### MATERIAL PROVIDED ###

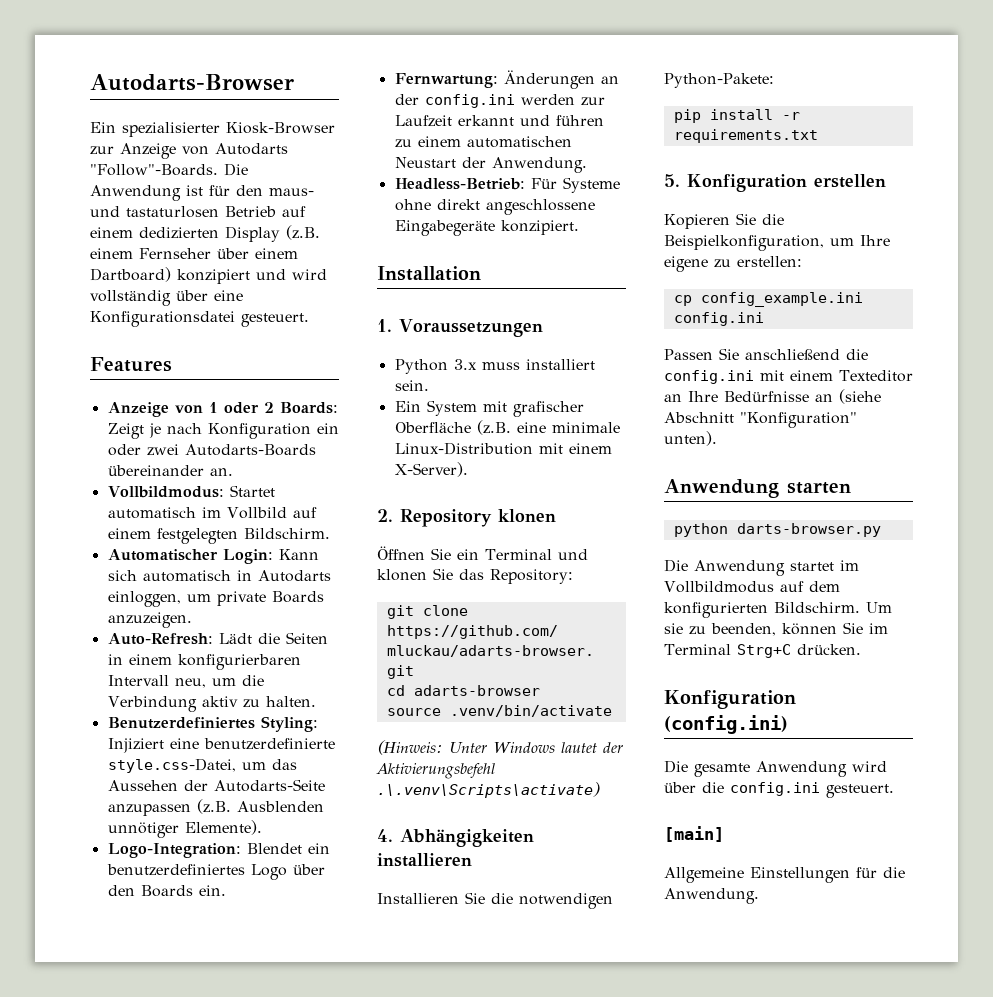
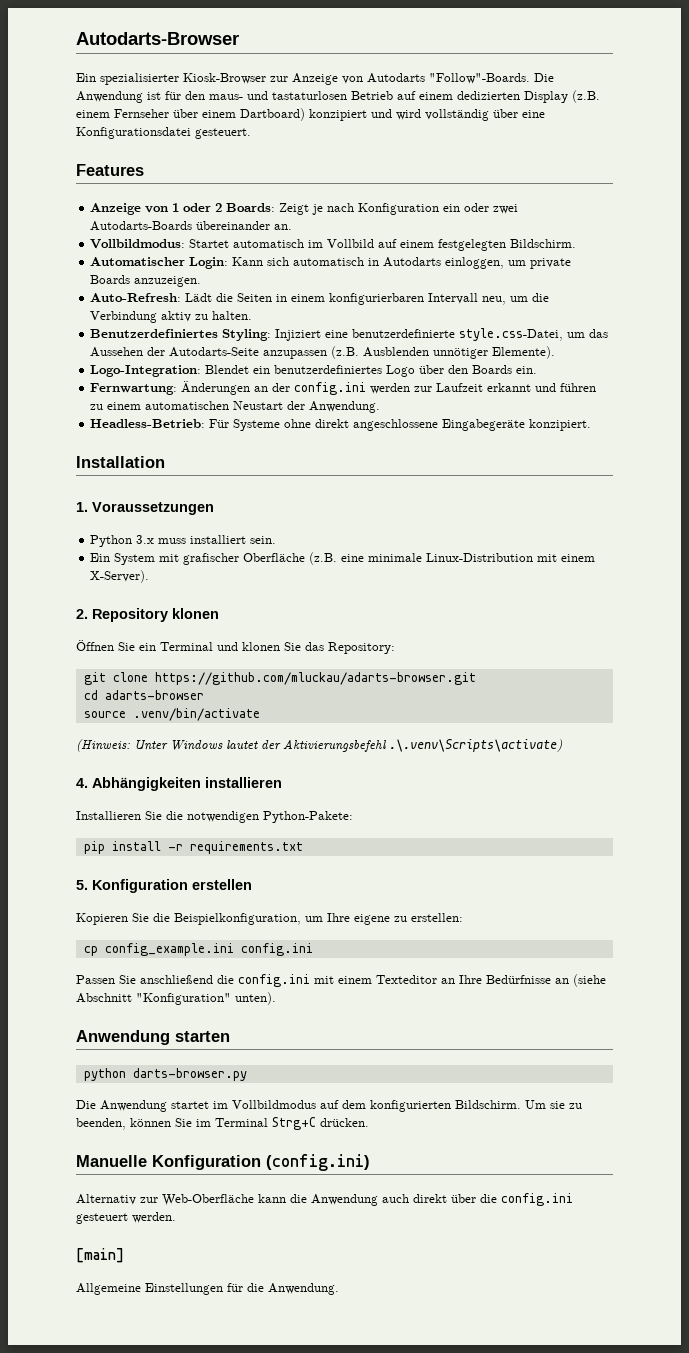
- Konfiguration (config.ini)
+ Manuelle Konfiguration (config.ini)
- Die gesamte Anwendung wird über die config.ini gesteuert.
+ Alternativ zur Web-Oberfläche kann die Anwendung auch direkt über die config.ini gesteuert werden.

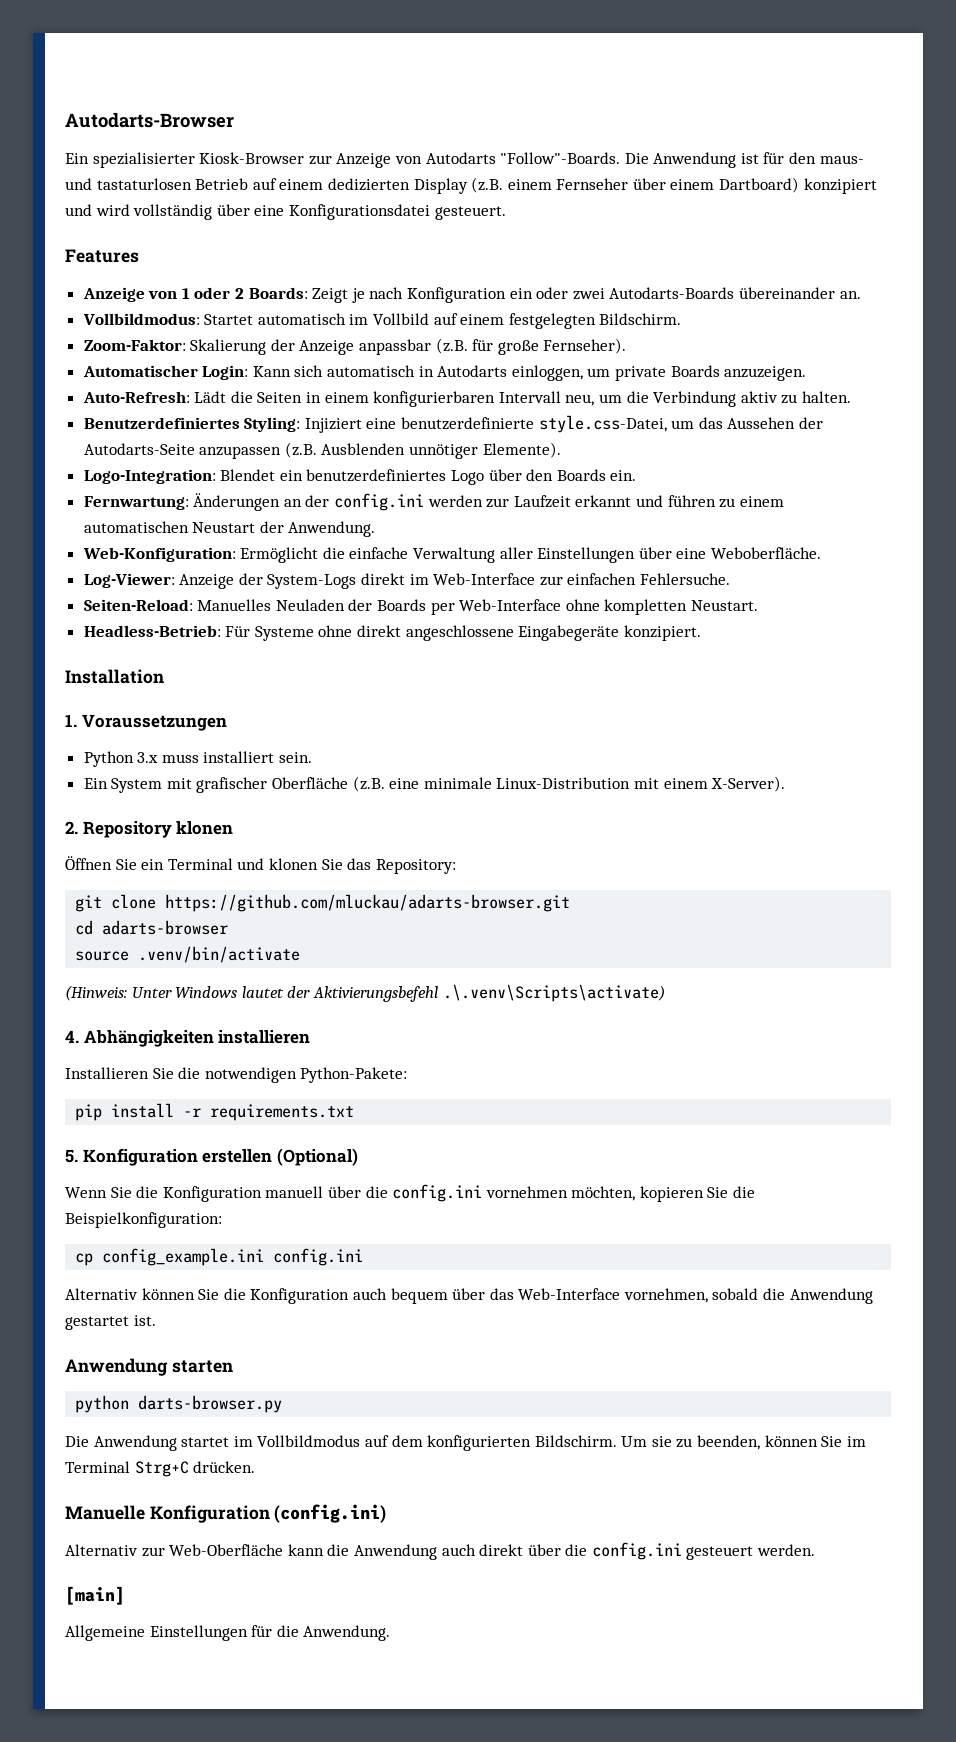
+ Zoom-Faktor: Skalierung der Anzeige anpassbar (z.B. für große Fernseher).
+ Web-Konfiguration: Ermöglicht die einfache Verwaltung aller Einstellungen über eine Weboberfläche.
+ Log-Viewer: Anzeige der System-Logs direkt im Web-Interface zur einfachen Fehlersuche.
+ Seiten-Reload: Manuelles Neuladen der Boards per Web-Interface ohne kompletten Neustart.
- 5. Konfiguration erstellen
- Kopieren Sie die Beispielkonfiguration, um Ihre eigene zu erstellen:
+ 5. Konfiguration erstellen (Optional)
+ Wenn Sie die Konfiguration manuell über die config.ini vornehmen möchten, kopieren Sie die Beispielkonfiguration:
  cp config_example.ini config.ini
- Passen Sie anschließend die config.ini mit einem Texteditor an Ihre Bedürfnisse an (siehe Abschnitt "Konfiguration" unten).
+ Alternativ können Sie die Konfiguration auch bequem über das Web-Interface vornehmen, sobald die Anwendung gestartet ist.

###

YOUR OBJECTIVE: All of the data is to be returned exactly, with no pictures included.

ANSWER SECTION:
- Konfiguration (config.ini)
+ Manuelle Konfiguration (config.ini)
- Die gesamte Anwendung wird über die config.ini gesteuert.
+ Alternativ zur Web-Oberfläche kann die Anwendung auch direkt über die config.ini gesteuert werden.

+ Zoom-Faktor: Skalierung der Anzeige anpassbar (z.B. für große Fernseher).
+ Web-Konfiguration: Ermöglicht die einfache Verwaltung aller Einstellungen über eine Weboberfläche.
+ Log-Viewer: Anzeige der System-Logs direkt im Web-Interface zur einfachen Fehlersuche.
+ Seiten-Reload: Manuelles Neuladen der Boards per Web-Interface ohne kompletten Neustart.
- 5. Konfiguration erstellen
- Kopieren Sie die Beispielkonfiguration, um Ihre eigene zu erstellen:
+ 5. Konfiguration erstellen (Optional)
+ Wenn Sie die Konfiguration manuell über die config.ini vornehmen möchten, kopieren Sie die Beispielkonfiguration:
  cp config_example.ini config.ini
- Passen Sie anschließend die config.ini mit einem Texteditor an Ihre Bedürfnisse an (siehe Abschnitt "Konfiguration" unten).
+ Alternativ können Sie die Konfiguration auch bequem über das Web-Interface vornehmen, sobald die Anwendung gestartet ist.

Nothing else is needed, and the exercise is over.